A professora Durham declarou para as 200 pessoas do auditório que o retrato apresentado por mim das universidades privadas era uma "caricatura".
Graças aos céus, a mesa redonda foi gravada. O que diz Giannotti sobre o mesmo tema? "Há faculdades sem bibliotecas, que tomam estantes emprestadas quando temem a chegada da fiscalização. Há escolas que são caça-níqueis (...). A Constituição determina que uma universidade seja também um centro de pesquisas, algo maior que um conjunto desconexo de cursos.

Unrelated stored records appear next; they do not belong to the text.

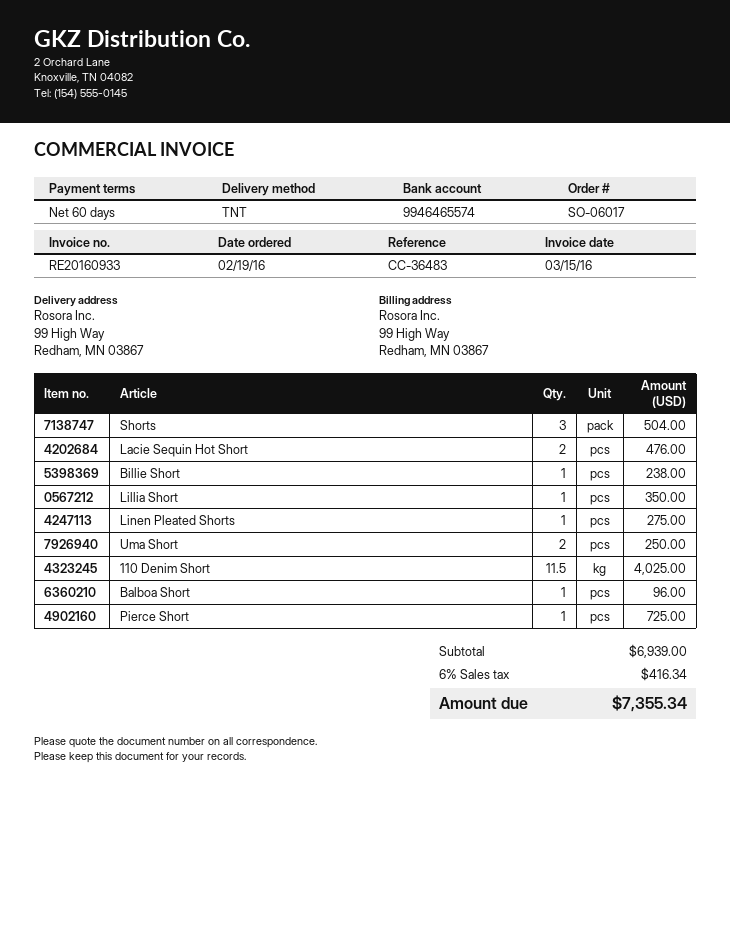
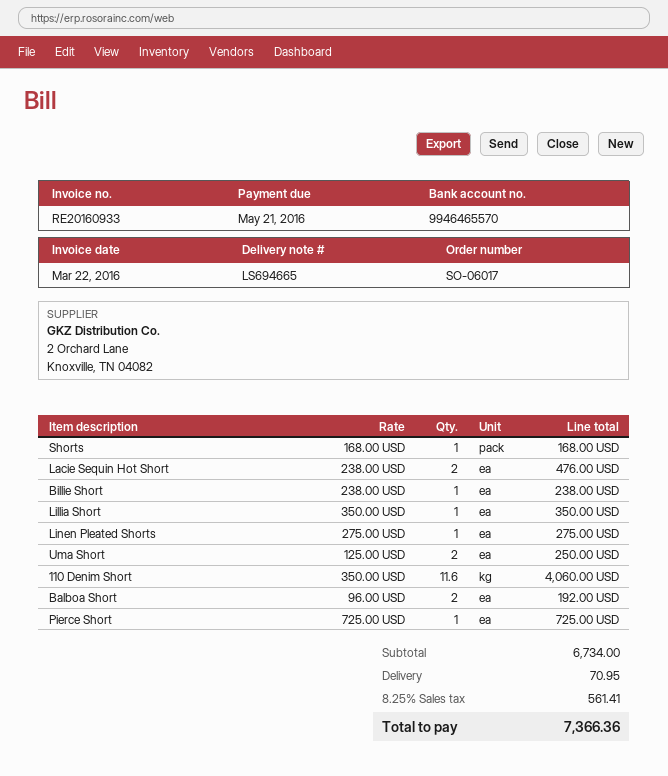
invoice date: 2016-03-15 -> 2016-03-22
bank account: 9946465574 -> 9946465570
Shorts: 3 for 504.00 -> 1 for 168.00
110 Denim Short: 11.5 for 4025.00 -> 11.6 for 4060.00
Balboa Short: 1 for 96.00 -> 2 for 192.00
subtotal: 6939.00 -> 6734.00
shipping: none -> 70.95
tax: 6% = 416.34 -> 8.25% = 561.41
total: 7355.34 -> 7366.36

Nesse critério, metade das universidades existentes estão desqualificadas".
Caricatura? O costume oficial é olvidar a escrita. A letra, embora efêmera, ostenta mais solidez do que os espíritos cegos pelos interesses políticos ou ideológicos.
Nem toda universidade particular entra no rol das espeluncas. Muitas universidades oficiais precisam receber modificações. Esse é um trabalho que exige respeito e cautela. Abrir a máquina de calúnias contra os campi, indiscriminadamente, só favoreceu, até hoje, as fábricas de diplomas, fontes de atraso mesmo na produção de mão-de-obra qualificada. Os seus donos recebem a conivência dos que deveriam exigir rigor científico.
A política oficial de ciência e tecnologia, ela sim, é impagável. Se forem realizados os cortes propostos pela Secretaria do Planejamento para o CNPq e a Capes, entraremos no século 21 como enorme caranguejo, rumo às cavernas e à Pré-História.